To mitigate the linear surge in key-value cache (KV cache) that typically causes slowdowns and excessive GPU memory consumption in traditional models, Baidu deployed the Reference Sliding Window Attention mechanism (R-SWA). This approach limits the model's focus during decoding to all image features and a fixed window of recently generated text (default 128 tokens), keeping the total KV cache volume constant.
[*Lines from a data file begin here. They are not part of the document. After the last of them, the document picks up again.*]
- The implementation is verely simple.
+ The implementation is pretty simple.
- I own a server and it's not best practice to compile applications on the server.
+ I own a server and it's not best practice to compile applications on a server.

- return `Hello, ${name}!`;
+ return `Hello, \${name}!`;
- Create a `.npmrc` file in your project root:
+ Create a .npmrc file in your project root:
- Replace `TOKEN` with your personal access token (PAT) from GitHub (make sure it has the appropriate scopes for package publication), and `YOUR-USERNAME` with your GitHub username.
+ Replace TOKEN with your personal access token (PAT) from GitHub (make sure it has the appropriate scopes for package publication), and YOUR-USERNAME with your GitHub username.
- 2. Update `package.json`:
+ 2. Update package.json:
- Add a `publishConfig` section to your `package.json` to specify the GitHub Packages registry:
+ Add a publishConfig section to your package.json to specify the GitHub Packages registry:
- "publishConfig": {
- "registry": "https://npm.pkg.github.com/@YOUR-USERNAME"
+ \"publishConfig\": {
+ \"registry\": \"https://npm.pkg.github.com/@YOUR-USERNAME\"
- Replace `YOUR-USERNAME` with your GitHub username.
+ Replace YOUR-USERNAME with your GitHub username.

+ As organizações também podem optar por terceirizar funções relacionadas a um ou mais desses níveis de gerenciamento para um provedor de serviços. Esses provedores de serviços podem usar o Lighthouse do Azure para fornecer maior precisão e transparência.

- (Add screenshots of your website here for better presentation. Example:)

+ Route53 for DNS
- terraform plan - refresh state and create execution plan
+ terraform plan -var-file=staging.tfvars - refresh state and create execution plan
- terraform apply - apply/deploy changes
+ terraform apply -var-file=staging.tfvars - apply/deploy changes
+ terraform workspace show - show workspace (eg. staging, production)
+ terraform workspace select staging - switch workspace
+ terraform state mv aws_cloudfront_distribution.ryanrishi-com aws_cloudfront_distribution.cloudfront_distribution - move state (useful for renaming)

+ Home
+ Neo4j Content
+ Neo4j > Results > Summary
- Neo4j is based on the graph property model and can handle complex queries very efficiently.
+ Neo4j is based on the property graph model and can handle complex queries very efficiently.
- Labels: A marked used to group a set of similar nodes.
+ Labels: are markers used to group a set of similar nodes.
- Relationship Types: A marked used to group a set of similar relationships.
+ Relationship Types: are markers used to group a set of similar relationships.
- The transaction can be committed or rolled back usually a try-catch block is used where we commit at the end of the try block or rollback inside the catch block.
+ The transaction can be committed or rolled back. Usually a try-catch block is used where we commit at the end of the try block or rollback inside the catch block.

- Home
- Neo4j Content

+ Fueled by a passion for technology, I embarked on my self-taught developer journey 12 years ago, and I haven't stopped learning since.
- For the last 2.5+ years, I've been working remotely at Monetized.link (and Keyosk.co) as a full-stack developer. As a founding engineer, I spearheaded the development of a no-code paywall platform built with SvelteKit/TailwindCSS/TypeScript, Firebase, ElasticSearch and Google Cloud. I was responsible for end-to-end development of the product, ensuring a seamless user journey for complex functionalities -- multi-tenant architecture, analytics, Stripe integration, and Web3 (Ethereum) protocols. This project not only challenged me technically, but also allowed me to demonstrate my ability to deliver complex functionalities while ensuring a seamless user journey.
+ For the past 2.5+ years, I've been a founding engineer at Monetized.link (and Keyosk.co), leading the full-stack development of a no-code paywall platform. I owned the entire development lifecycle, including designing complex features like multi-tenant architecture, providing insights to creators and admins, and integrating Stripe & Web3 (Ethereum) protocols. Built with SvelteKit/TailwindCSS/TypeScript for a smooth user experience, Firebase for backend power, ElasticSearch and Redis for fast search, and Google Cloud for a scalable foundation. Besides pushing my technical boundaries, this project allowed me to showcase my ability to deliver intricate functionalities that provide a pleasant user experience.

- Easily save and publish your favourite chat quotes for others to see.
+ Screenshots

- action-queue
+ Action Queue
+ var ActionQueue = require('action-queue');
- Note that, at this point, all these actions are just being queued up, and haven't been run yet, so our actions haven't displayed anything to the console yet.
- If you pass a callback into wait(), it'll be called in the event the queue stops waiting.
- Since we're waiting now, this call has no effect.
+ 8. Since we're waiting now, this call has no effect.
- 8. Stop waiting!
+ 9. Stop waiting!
Consequently, R-SWA prevents image detail blurring during window updates and ensures stable inference speed and GPU memory usage for documents exceeding 40 pages, delivering a 12.7% speedup compared to DeepSeek-OCR. Baidu has released the code and weights under the MIT license, supporting Hugging Face Transformers, vLLM, and SGLang, with plans to extend R-SWA to Automatic Speech Recognition (ASR) and translation tasks.